Em meio à escalada da violência no Rio de Janeiro, o Ministério Público estadual decidiu retirar, há duas semanas, a segurança de um promotor ameaçado de morte. Leandro Navega, de 38 anos, atuava em um processo envolvendo a mulher de um traficante quando recebeu a seguinte informação de uma pessoa próxima: o traficante Gê Gatinho, chefe do Comando Vermelho no Complexo do Viradouro, em Niterói, sabia todos os detalhes da sua rotina: a cor do seu carro (e o fato de ser blindado), o endereço da sua residência e até o horário que levava o filho para a escola.
Logo depois de avisar o MP, Navega teve a segurança reforçada (ele já tinha escolta por ter atuado no caso da morte da juíza Patricia Acioli) e foi retirado da promotoria do tribunal do Júri de Niterói, onde trabalhava desde 2011. O promotor foi nomeado recentemente subcoordenador do Instituto de Educação e Pesquisa (IEP/MPRJ), uma área distante da linha de frente das ações penais.
Segundo o relato de Navega, diversos casos sobre Gê Gatinho passaram pelas suas mãos. No principal deles, o bandido foi condenado por executar o parente de um policial militar e ferir um comandante de batalhão. Gê também respondeu pelo roubo a um carro forte e foi acusado de usar o Facebook de dentro da cadeia para se comunicar com a família. De acordo com as informações de Navega para o MP, o incômodo do bandido com as investigações já era público em Niterói.
A insatisfação do traficante mudou de patamar quando Navega atuou em um julgamento por associação ao tráfico na 2ª Vara Criminal. O promotor rejeitou a revogação da prisão preventiva da mulher de Gê, chamada Jacqueline Lacy Ribeiro Caccavo. O recado do traficante foi claro para uma pessoa mantida sob sigilo por Navega: “Isso não vai ficar assim, não aceito perseguirem a minha família”, teria dito Gê. O promotor foi substituído e quem entrou no seu lugar acabou opinando pela prisão domiciliar de Jacqueline. Ela, que estava foragida desde então, já apresentou recentemente seu endereço para a Justiça.
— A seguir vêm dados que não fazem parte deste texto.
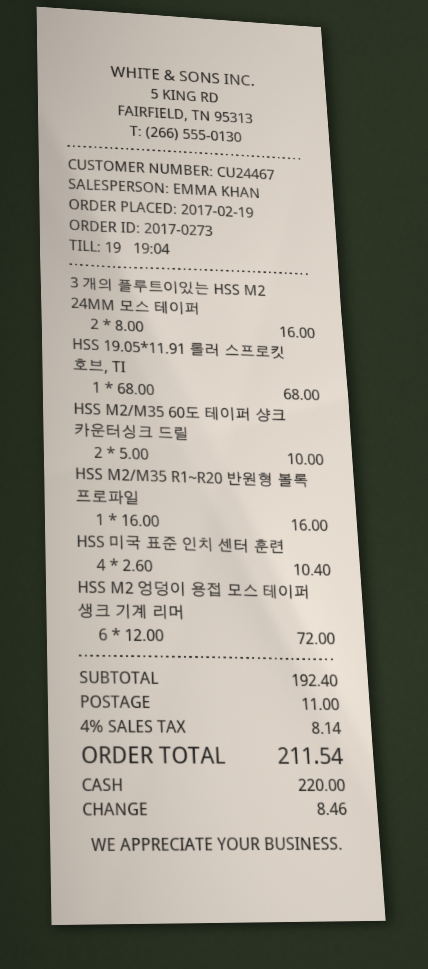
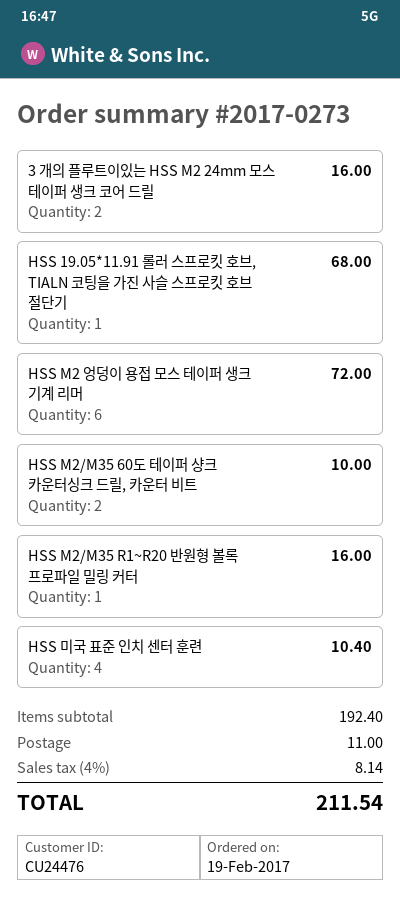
customer number: CU24467 -> CU24476

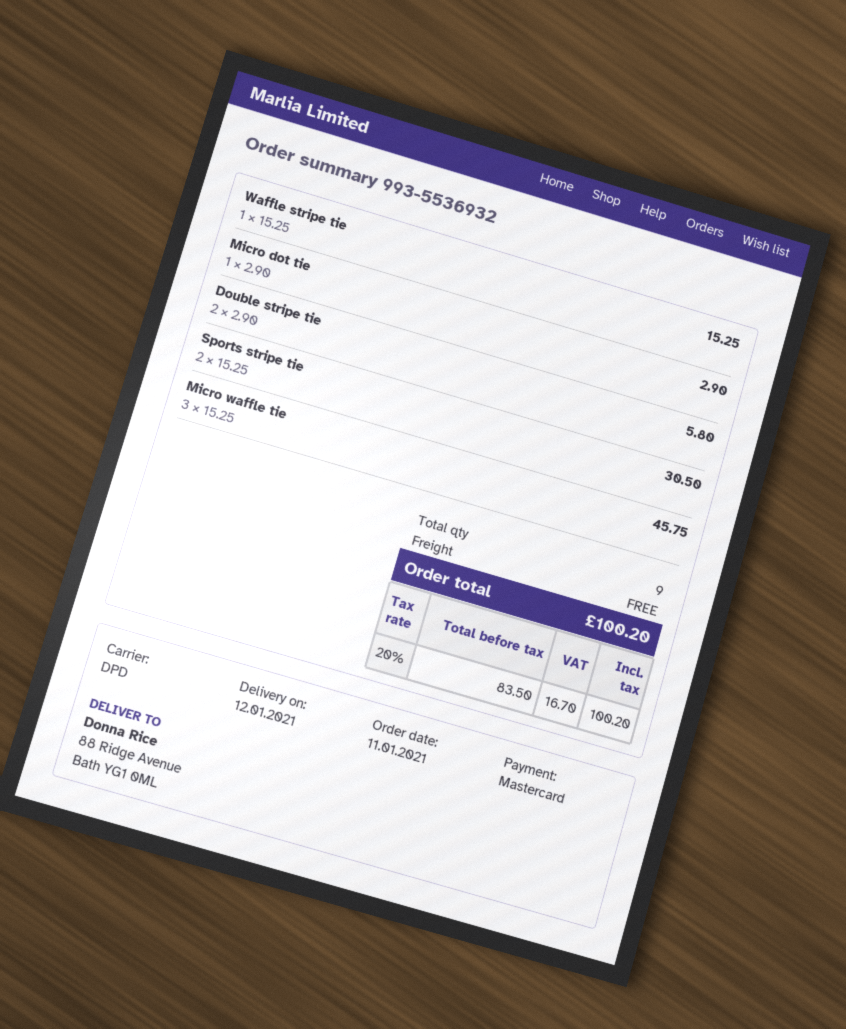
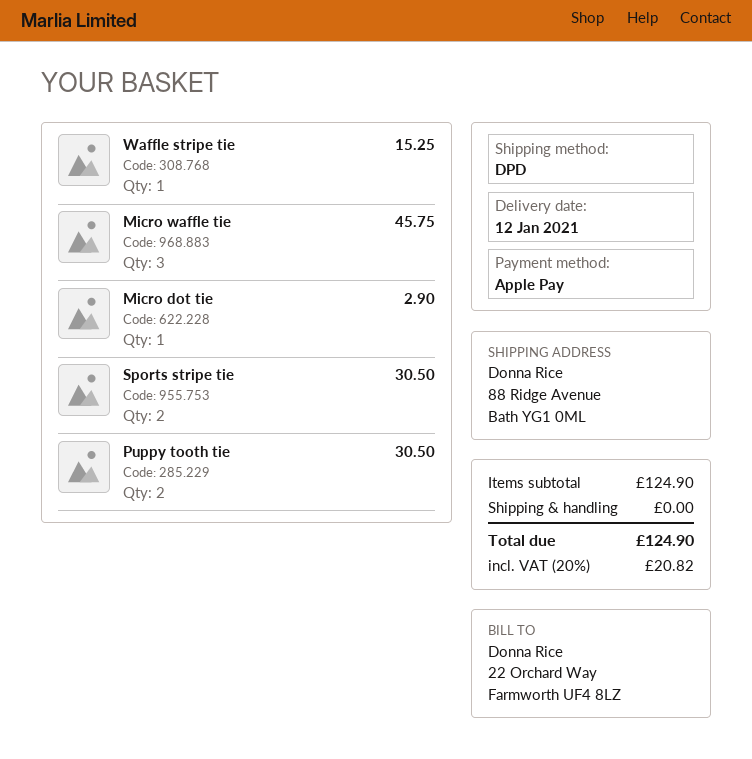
payment method: Mastercard -> Apple Pay
Double stripe tie: 2 for 5.80 -> none
Puppy tooth tie: none -> 2 for 30.50
tax: 20% = 16.70 -> 20% = 20.82
total: 100.20 -> 124.90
Procurado, o MP informou que retirou a escolta porque houve uma “avaliação técnica realizada por um comitê responsável, submetido à Coordenadoria de Segurança e Inteligência”. A assessoria de imprensa da instituição disse ainda que a transferência de função de Navega está ligada ao seu perfil acadêmico. Sobre o motivo de ter mudado de opinião sobre a prisão preventiva de Jacqueline semanas após o relato de ameaça, o MP não se manifestou.
Não é a primeira vez que a segurança de Navega provoca rebuliço no Ministério Público. O promotor sempre teve escolta porque os setores de inteligência do MP e da polícia detectaram que existiam planos para mata-lo por causa da sua atuação na investigação envolvendo o homicídio da juíza Patricia Acioli cometido por uma quadrilha de policiais militares. Em maio de 2014, a instituição retirou o carro blindado que era usado pelo promotor e o avisou de que retiraria em breve os seguranças. O caso provocou a gritaria do seu pai, o procurador Carlos Antonio Navega, na época rival do então procurador-geral de Justiça do Rio, Marfan Vieira Martins. O atual chefe do MP é José Eduardo Gussem, aliado de Marfan.
Há três anos, o MP chegou a explicar que os veículos blindados haviam sido apreendidos judicialmente após ação penal contra os proprietários da empresa locadora. O pai de Navega não aceitou a desculpa, dizendo publicamente que os promotores em risco não poderiam ficar sem proteção independente dos motivos.